Le développement de la photo alimentaire accompagne celui des besoins publicitaires. Pour vendre des plats cuisinés, des barquettes de viande ou des cageots de légumes, il faut encore donner envie aux consommateurs de les acheter et de les manger. L’image doit générer le désir, alors elle doit être parfaite, concurrencer les photos des stars du cinéma.
En conséquence, angles de vues et échelles de plans sont venus s’ajouter à la technique traditionnelle. La lumière est devenue essentielle, ainsi que le rendu des couleurs. Puis, les publicitaires ont commencé à toucher à la nourriture elle-même, en augmentant la hauteur des plats (le fameux double cheese qui paraît énorme sur la photo), en les présentant en couches pour favoriser les gros plans.
3. Quand la photo devient un commerce
Bien sûr, le fait que l’artifice se soit emparé de la gastronomie n’est pas une évolution complètement gratuite. À l’origine, il y a un besoin commercial qui s’est brillamment inspiré de la photographie artistique, utilisée par les publicitaires à plus ou bon escient.

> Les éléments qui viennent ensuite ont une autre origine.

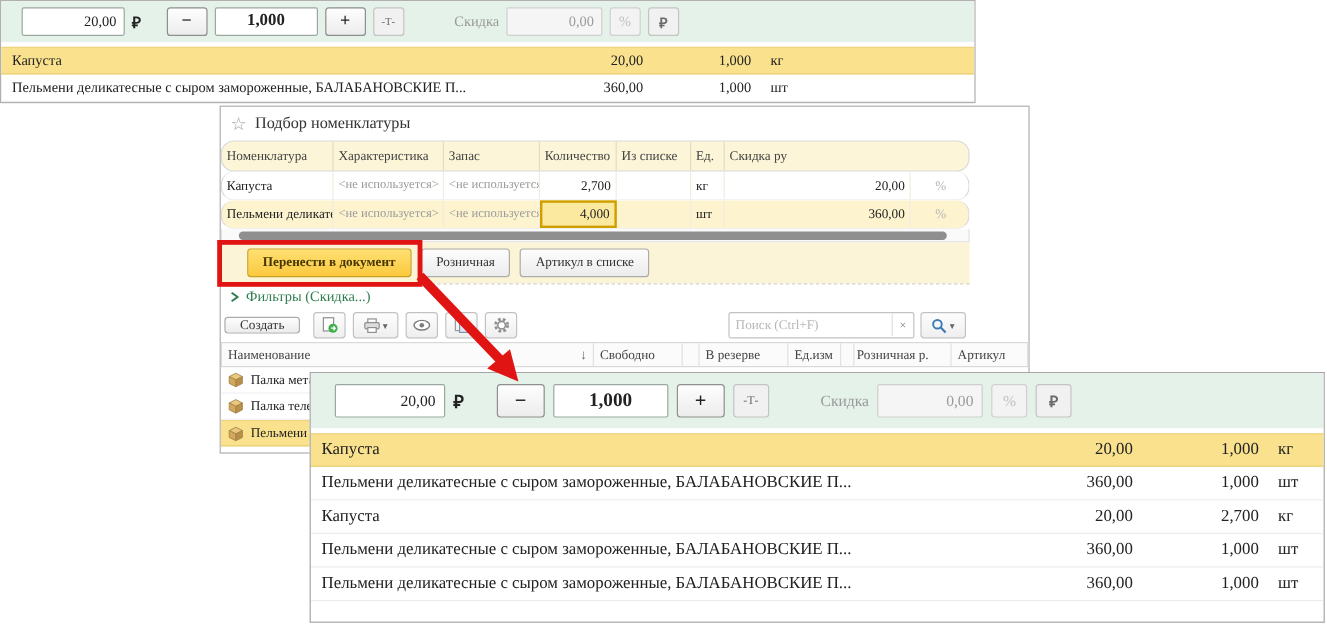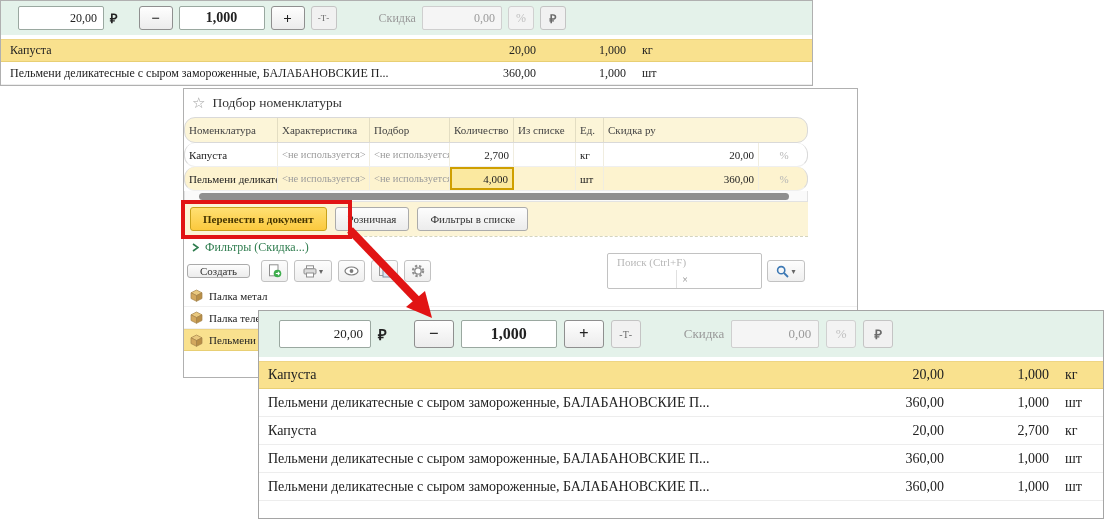--- a/index.html
+++ b/index.html
@@ -118,7 +118,7 @@
   <div class="g8 thead">
     <div>Номенклатура</div>
     <div>Характеристика</div>
-    <div>Подбор</div>
+    <div>Запас</div>
     <div>Количество</div>
     <div>Из списке</div>
     <div>Ед.</div>

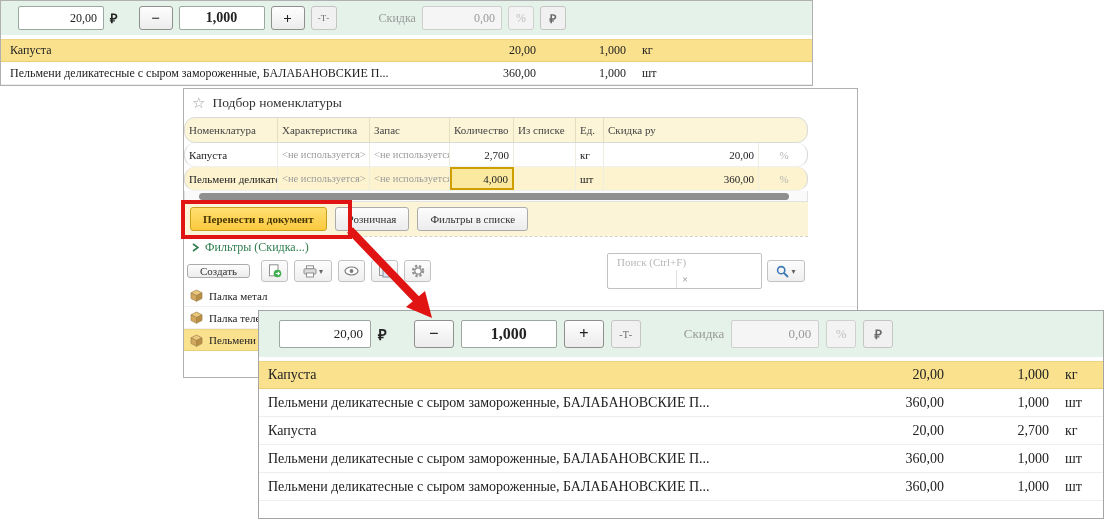--- a/index.html
+++ b/index.html
@@ -149,7 +149,7 @@
   </div>
 
   <div class="cmdbar">
-    <div class="cmdbtn gold" style="margin-left:2px;text-align:right;">Перенести в документ</div>
+    <div class="cmdbtn gold" style="margin-left:18px;text-align:right;">Перенести в документ</div>
     <div class="cmdbtn">Розничная</div>
     <div class="cmdbtn">Фильтры в списке</div>
   </div>

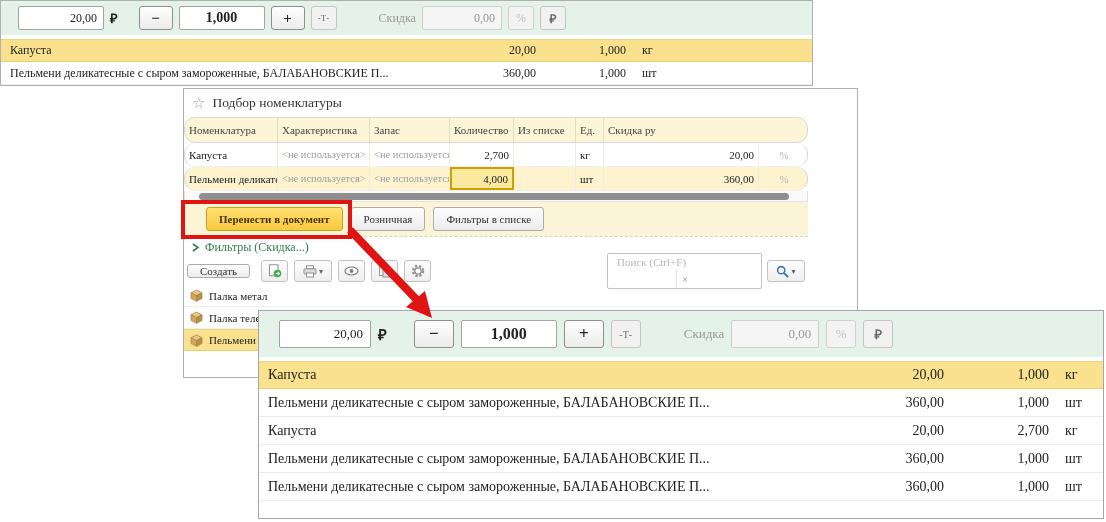--- a/index.html
+++ b/index.html
@@ -151,7 +151,7 @@
   <div class="cmdbar">
     <div class="cmdbtn gold" style="margin-left:18px;text-align:right;">Перенести в документ</div>
     <div class="cmdbtn">Розничная</div>
-    <div class="cmdbtn">Фильтры в списке</div>
+    <div class="cmdbtn">Артикул в списке</div>
   </div>
 
   <div class="filterrow">

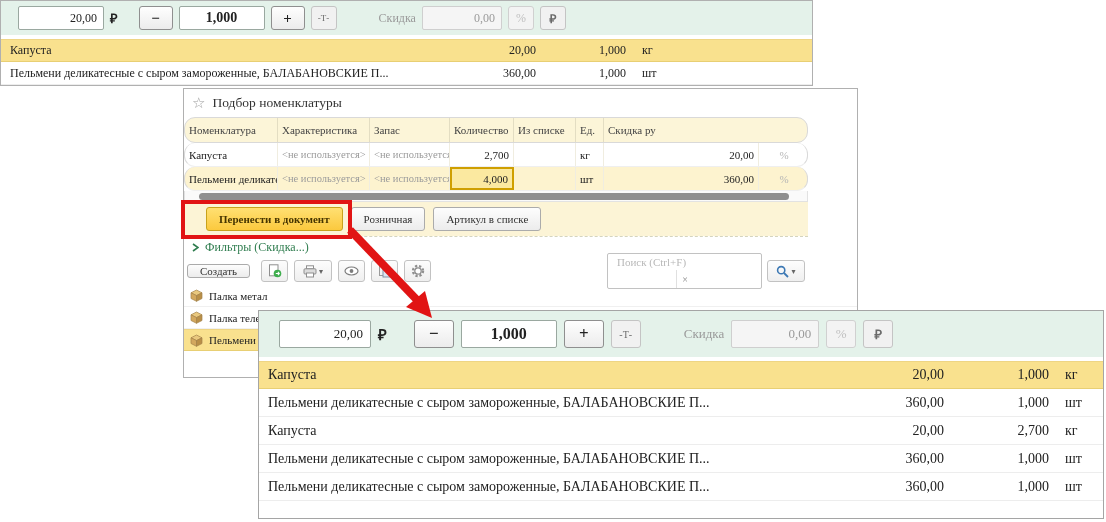--- a/index.html
+++ b/index.html
@@ -60,8 +60,8 @@
              justify-content:center; gap:2px; }
   .caret { font-size:8px; color:#666; }
   .searchwrap { margin-left:auto; margin-right:49px; display:flex; align-items:center; gap:5px; }
-  .searchbox { width:155px; height:36px; border:1px solid #c2c2c2; border-radius:2px; display:flex;
-               align-items:center; background:#fff;flex-direction:column; }
+  .searchbox { width:155px; height:22px; border:1px solid #c2c2c2; border-radius:2px; display:flex;
+               align-items:center; background:#fff; }
   .searchbox input { flex:1; border:none; outline:none; font-size:11px; padding:0 5px; color:#333;
                      font-family:inherit; min-width:0; background:transparent; }
   .searchbox input::placeholder { color:#b8b8b8; }

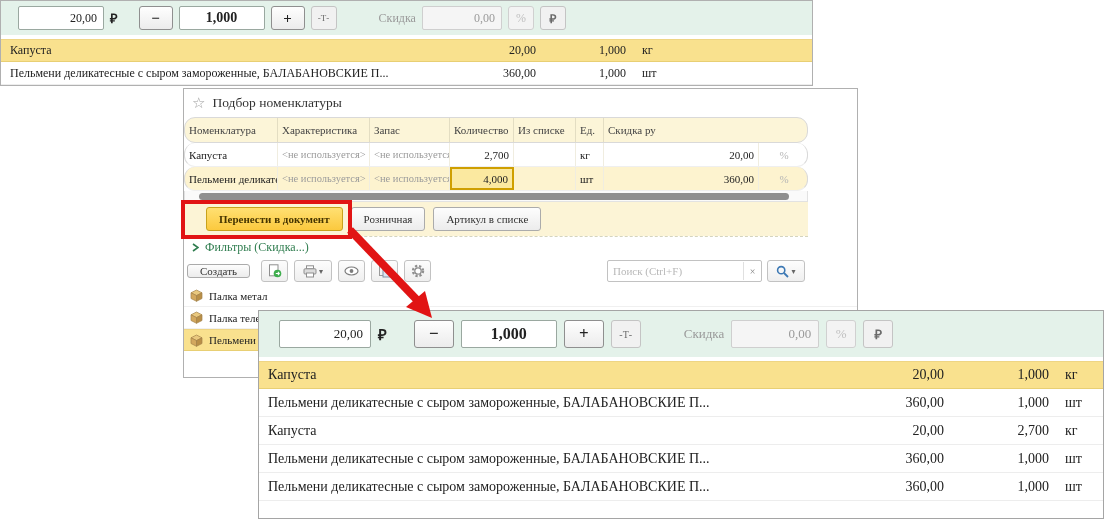--- a/index.html
+++ b/index.html
@@ -211,6 +211,19 @@
     </div>
   </div>
 
+  <div class="lhead">
+    <div style="justify-content:space-between;">
+      <span>Наименование</span>
+      <span style="color:#666;">↓</span>
+    </div>
+    <div>Свободно</div>
+    <div></div>
+    <div>В резерве</div>
+    <div>Ед.изм</div>
+    <div></div>
+    <div>Розничная р.</div>
+    <div style="border-right:none;">Артикул</div>
+  </div>
   <div class="litem">
     <svg class="ic" width="13" height="13" viewBox="0 0 13 13">
         <polygon points="6.5,1 12,3.8 6.5,6.6 1,3.8" fill="#e9c87e" stroke="#a3834a" stroke-width="0.7"></polygon>

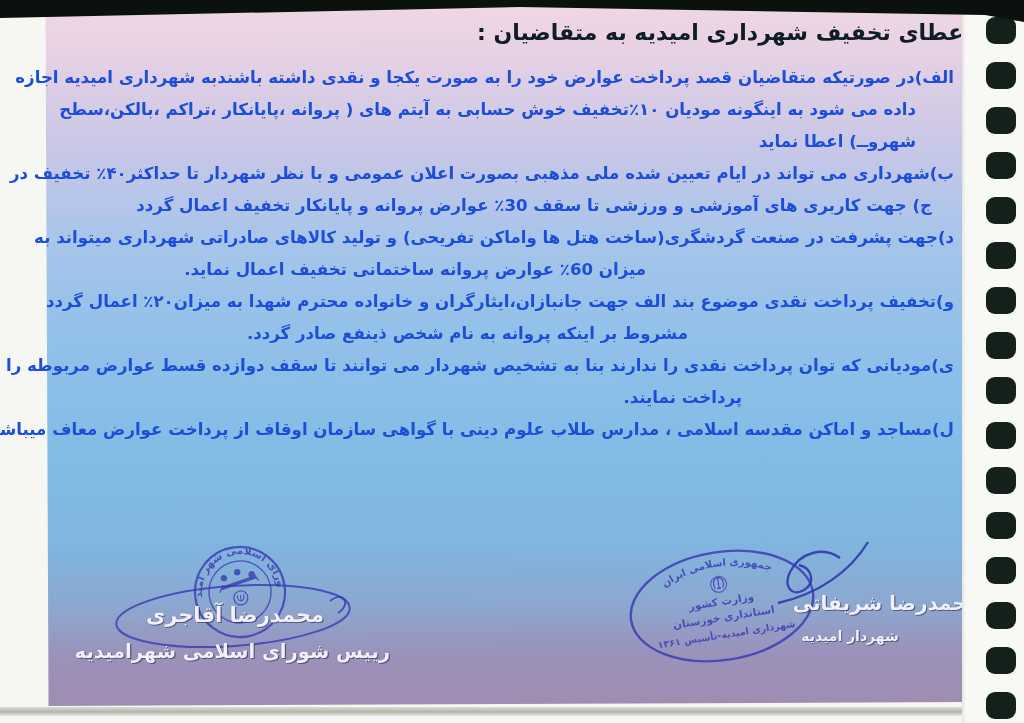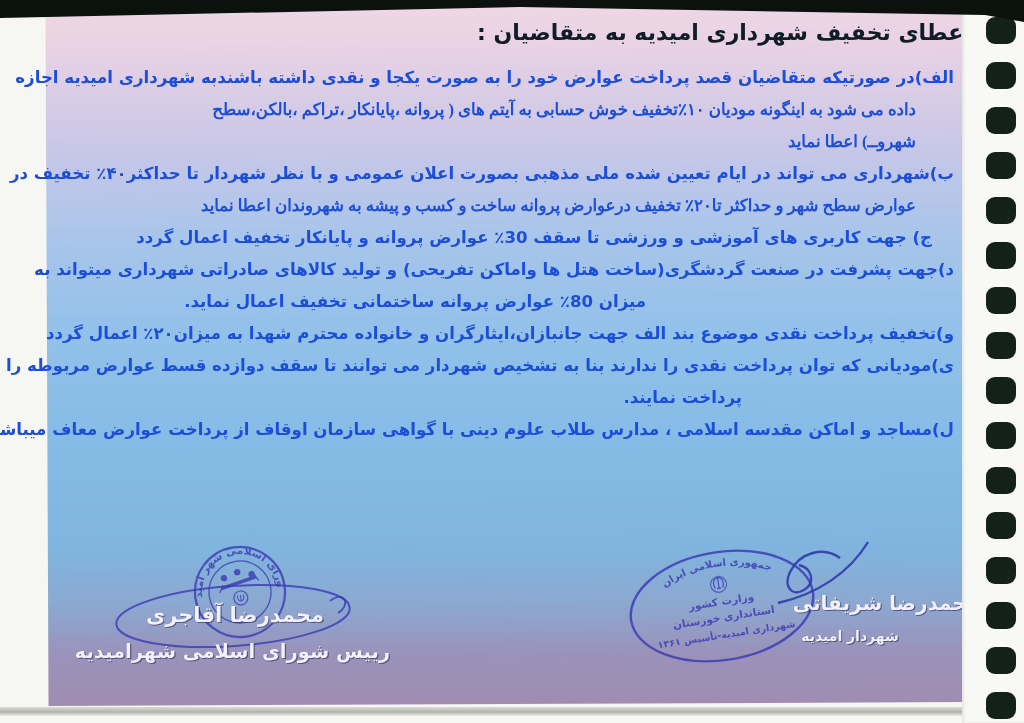--- a/index.html
+++ b/index.html
@@ -36,7 +36,7 @@
   }
   .line{white-space:nowrap;}
   .start{margin-right:26px;}
-  .hang{margin-right:64px;font-family:Liberation Serif, serif;}
+  .hang{margin-right:64px;}
   .hang-sm{margin-right:48px;}
   .deep-1{margin-right:334px;}
   .deep-2{margin-right:292px;}

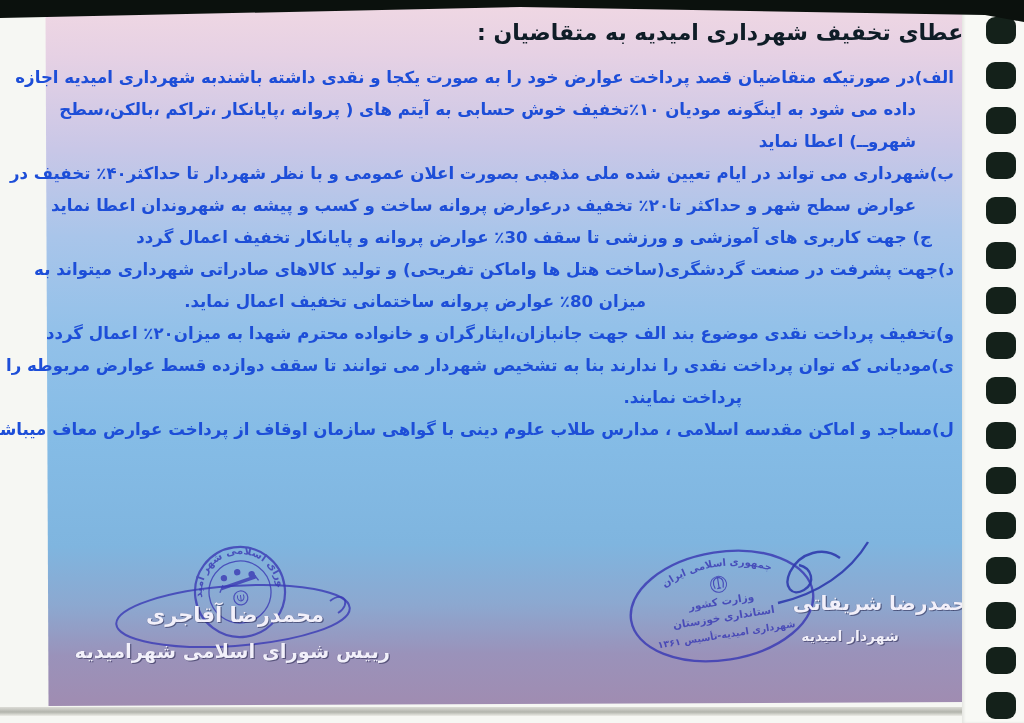--- a/index.html
+++ b/index.html
@@ -85,7 +85,6 @@
       <div class="line hang">داده می شود به اینگونه مودیان ۱۰٪تخفیف خوش حسابی به آیتم های ( پروانه ،پایانکار ،تراکم ،بالکن،سطح</div>
       <div class="line hang">شهروــ) اعطا نماید</div>
       <div class="line start">ب)شهرداری می تواند در ایام تعیین شده ملی مذهبی بصورت اعلان عمومی و با نظر شهردار تا حداکثر۴۰٪ تخفیف در</div>
-      <div class="line hang">عوارض سطح شهر و حداکثر تا۲۰٪ تخفیف درعوارض پروانه ساخت و کسب و پیشه به شهروندان اعطا نماید</div>
       <div class="line hang-sm">ج) جهت کاربری های آموزشی و ورزشی تا سقف 30٪ عوارض پروانه و پایانکار تخفیف اعمال گردد</div>
       <div class="line start">د)جهت پشرفت در صنعت گردشگری(ساخت هتل ها واماکن تفریحی) و تولید کالاهای صادراتی شهرداری میتواند به</div>
       <div class="line deep-1">میزان 80٪ عوارض پروانه ساختمانی تخفیف اعمال نماید.</div>

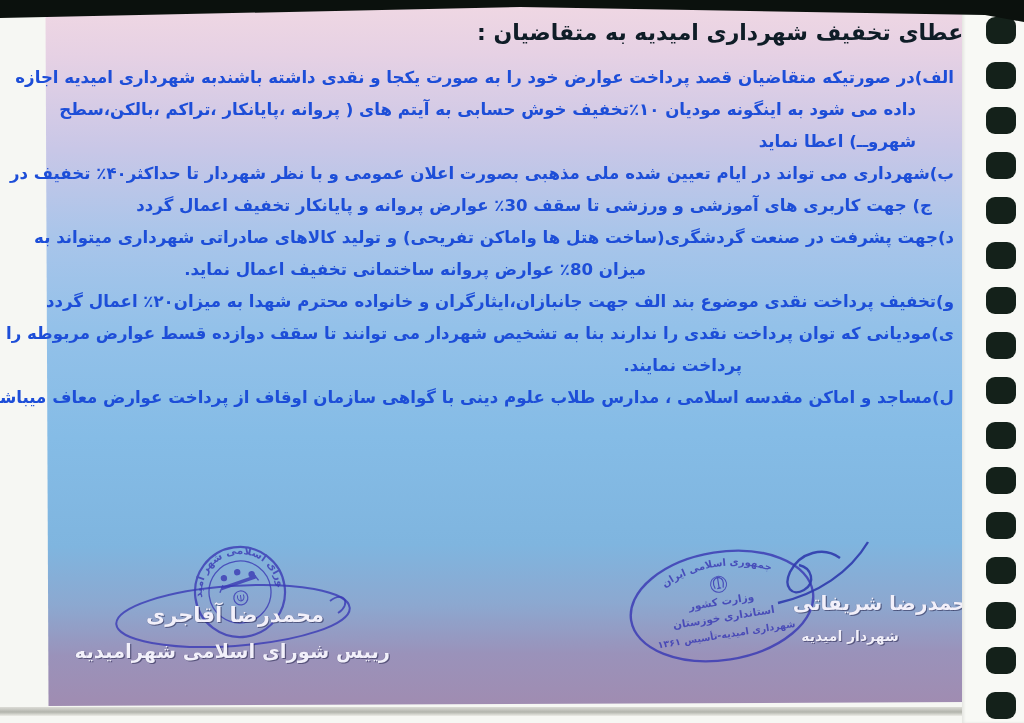--- a/index.html
+++ b/index.html
@@ -87,7 +87,7 @@
       <div class="line start">ب)شهرداری می تواند در ایام تعیین شده ملی مذهبی بصورت اعلان عمومی و با نظر شهردار تا حداکثر۴۰٪ تخفیف در</div>
       <div class="line hang-sm">ج) جهت کاربری های آموزشی و ورزشی تا سقف 30٪ عوارض پروانه و پایانکار تخفیف اعمال گردد</div>
       <div class="line start">د)جهت پشرفت در صنعت گردشگری(ساخت هتل ها واماکن تفریحی) و تولید کالاهای صادراتی شهرداری میتواند به</div>
-      <div class="line deep-1">میزان 80٪ عوارض پروانه ساختمانی تخفیف اعمال نماید.</div>
+      <div class="line deep-1">میزان 60٪ عوارض پروانه ساختمانی تخفیف اعمال نماید.</div>
       <div class="line start">و)تخفیف پرداخت نقدی موضوع بند الف جهت جانبازان،ایثارگران و خانواده محترم شهدا به میزان۲۰٪ اعمال گردد</div>
       <div class="line start">ی)مودیانی که توان پرداخت نقدی را ندارند بنا به تشخیص شهردار می توانند تا سقف دوازده قسط عوارض مربوطه را</div>
       <div class="line deep-3">پرداخت نمایند.</div>

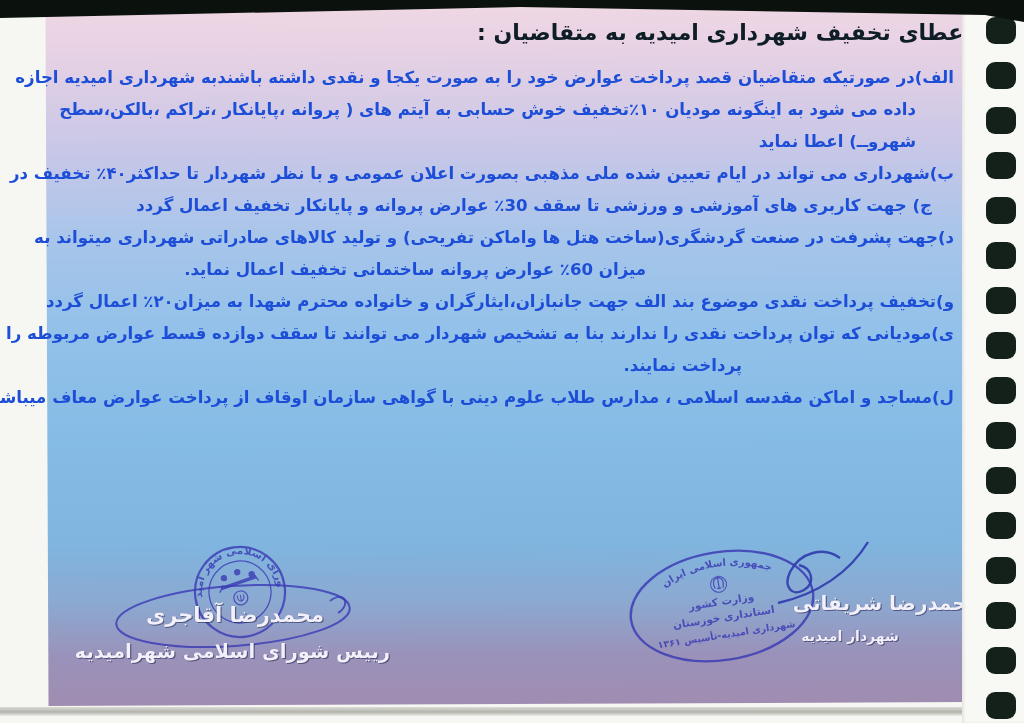--- a/index.html
+++ b/index.html
@@ -89,6 +89,7 @@
       <div class="line start">د)جهت پشرفت در صنعت گردشگری(ساخت هتل ها واماکن تفریحی) و تولید کالاهای صادراتی شهرداری میتواند به</div>
       <div class="line deep-1">میزان 60٪ عوارض پروانه ساختمانی تخفیف اعمال نماید.</div>
       <div class="line start">و)تخفیف پرداخت نقدی موضوع بند الف جهت جانبازان،ایثارگران و خانواده محترم شهدا به میزان۲۰٪ اعمال گردد</div>
+      <div class="line deep-2">مشروط بر اینکه پروانه به نام شخص ذینفع صادر گردد.</div>
       <div class="line start">ی)مودیانی که توان پرداخت نقدی را ندارند بنا به تشخیص شهردار می توانند تا سقف دوازده قسط عوارض مربوطه را</div>
       <div class="line deep-3">پرداخت نمایند.</div>
       <div class="line start">ل)مساجد و اماکن مقدسه اسلامی ، مدارس طلاب علوم دینی با گواهی سازمان اوقاف از پرداخت عوارض معاف میباشند</div>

Aujourd’hui, les ramifications sont multiples. Et l’engouement indiscutable.
D’abord, la photographie culinaire s’appuie sur le regain d’intérêt de toute une frange de la population pour la gastronomie et les préparations alimentaires. Tendance matérialisée par le succès des émissions culinaires – de « Un dîner presque parfait » aux concours de cuistots en prime time – et le goût retrouvé pour les petits plats confectionnés en prenant son temps (le slow food, antithèse du fast food).
Ensuite, à l’ère de l’Internet 2.0, la présentation des recettes est plus que jamais un argument de vente pour les bloggeurs alimentaires et les applications gastronomiques. Les amateurs franchissent le cap de l’édition (la bloggeuse Chef Nini a publié son livre sur la photo culinaire) et l’application Tender propose de choisir des recettes en images comme on sélectionne un candidat au mariage.
Enfin, s’il y a un business de la photographie alimentaire, il y a aussi un marché de l’apprentissage des ficelles du métier. Nombreux sont les ateliers professionnels qui proposent de prendre des cours. Avis à ceux qui voudraient rejoindre l’armée des artistes de la bouffe et aux amateurs de food porn qui aiment à manger en regardant.
Crédit photo : http://gillesbertrand.fr/
4. La photographie culinaire, c’est de l’art ou du cochon ?
Progressivement, le plat cuisiné s’est transformé en produit à grand spectacle, bourré de maquillages et d’effets spéciaux. Prendre un bon cliché de canard à l’orange nécessite désormais l’équivalent du budget du premier Star Wars de 1977.
Les métiers de la photographie culinaire font penser à une production artistique de grande ampleur : photographe, directeur artistique, styliste culinaire (qui peint et met du vernis sur les aliments), accessoiriste… C’est presque un tournage de film publicitaire. Les petits plats sont adoubés comme des peintures de Delacroix, les pâtisseries se gonflent d’arrogance et deviennent des divas.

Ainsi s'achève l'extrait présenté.